Hulu alone is at $6 per month for its ad-supported plan or $12 for the ad-free one. Amazon Prime Video costs $13 but remains included in Amazon’s Prime service. HBO Max will be the most expensive at $15 per month and does not expect profitability until 2025. AT&T will give 10 million of its wireless customers free access to HBO Max for a year. Peacock could have the advantage of being free and solely ad-supported, making it the largest AVOD (Advertising Video on Demand) service. This business model could yield $5 per user.
All against Netflix
While Netflix has 158 million subscribers worldwide and accounts for 5% of all television time, the firm isn’t yet a threat to large networks. Nevertheless, they all seem determined to end its success story. In corporate communications, Netflix has asserted that its main competitors in the attention economy are Fortnite and YouTube, and the firm welcomed Apple and Disney in the latest quarterly mail destined for its shareholders, stating that the success of these new platforms would contribute to theirs.

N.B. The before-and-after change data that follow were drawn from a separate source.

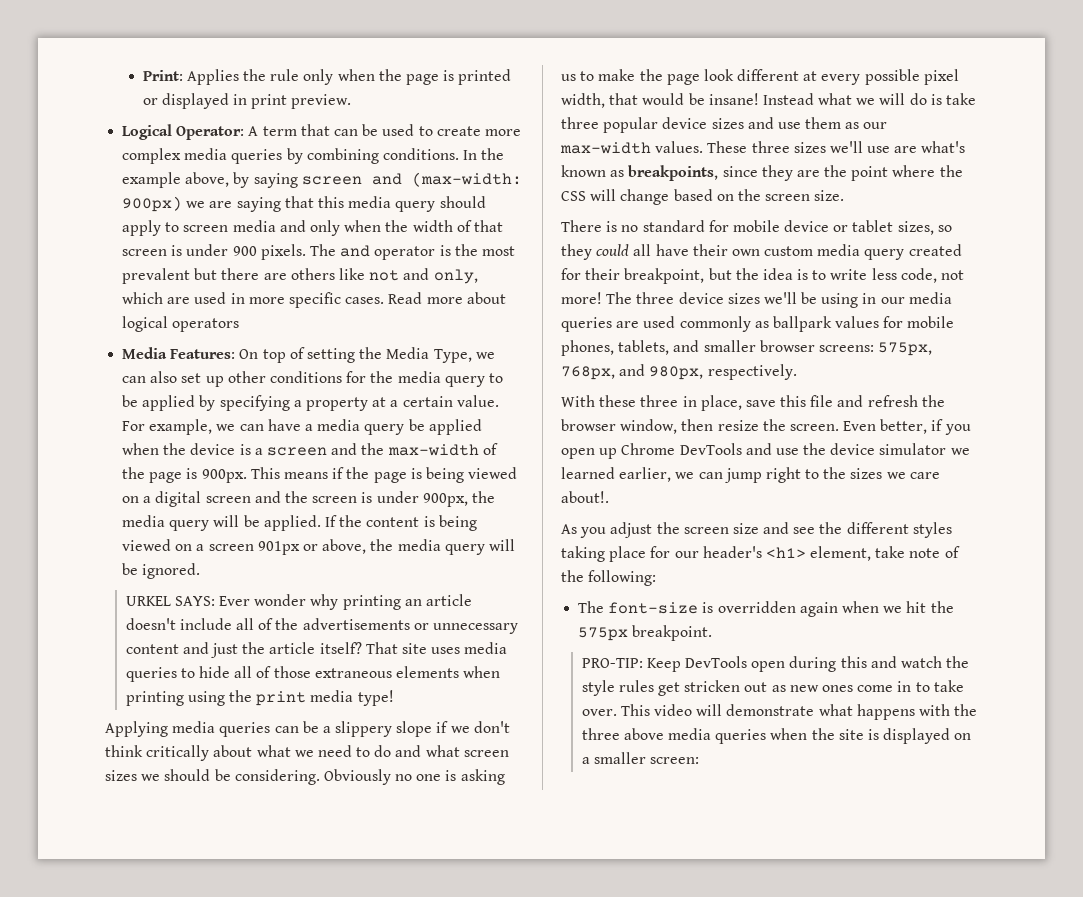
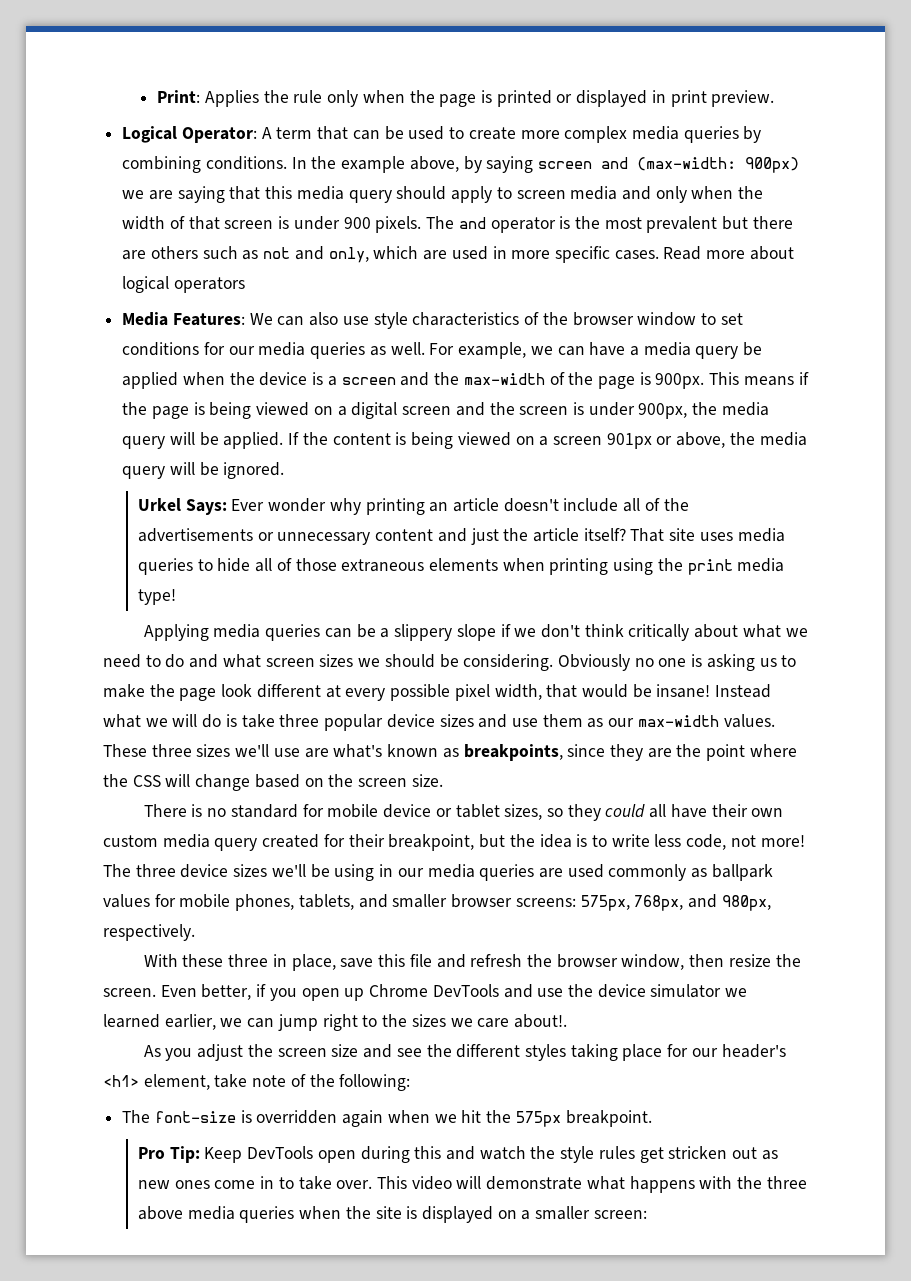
- The and operator is the most prevalent but there are others like not and only, which are used in more specific cases.
+ The and operator is the most prevalent but there are others such as not and only, which are used in more specific cases.
- Media Features: On top of setting the Media Type, we can also set up other conditions for the media query to be applied by specifying a property at a certain value.
+ Media Features: We can also use style characteristics of the browser window to set conditions for our media queries as well.
- URKEL SAYS: Ever wonder why printing an article doesn't include all of the advertisements or unnecessary content and just the article itself?
+ Urkel Says: Ever wonder why printing an article doesn't include all of the advertisements or unnecessary content and just the article itself?
- PRO-TIP: Keep DevTools open during this and watch the style rules get stricken out as new ones come in to take over.
+ Pro Tip: Keep DevTools open during this and watch the style rules get stricken out as new ones come in to take over.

Indeed, these players should contribute to accelerating the transition from linear TV consumption to 100% on-demand TV, of which Netflix would be the main provider. However, as Reed Hastings explains:
“While we’ve been competing with many people in the last decade, it’s a whole new world starting in November… between Apple launching and Disney launching, and of course Amazon’s ramping up.”
After the early cancellation of all Marvel-related series on Netflix, including the popular Daredevil, Disney no longer sells advertising for Netflix on its channels. Other series will depart from Netflix like The Office or Friends, which represent respectively 7% and 4% of total views. Both series went to competitors: NBC acquired the rights of The Office for $500 million while Warner paid $425 million for Friends.
If Netflix is still considered the best platform, its difficulties began before the Disney launch. Netflix is heavily indebted and will lose an estimated $3.5 billion in 2019. It has also lost US subscribers for the first time since 2011, with a drop of 126,000 in the second quarter of 2019. Globally over the same period, the number of subscribers only increased by 2.7 million, half of what was anticipated. Given the disappointing financial results, the value of the Netflix share has fallen by 30% for the last three months. While the firm has reassured investors, the skies are anything but clear.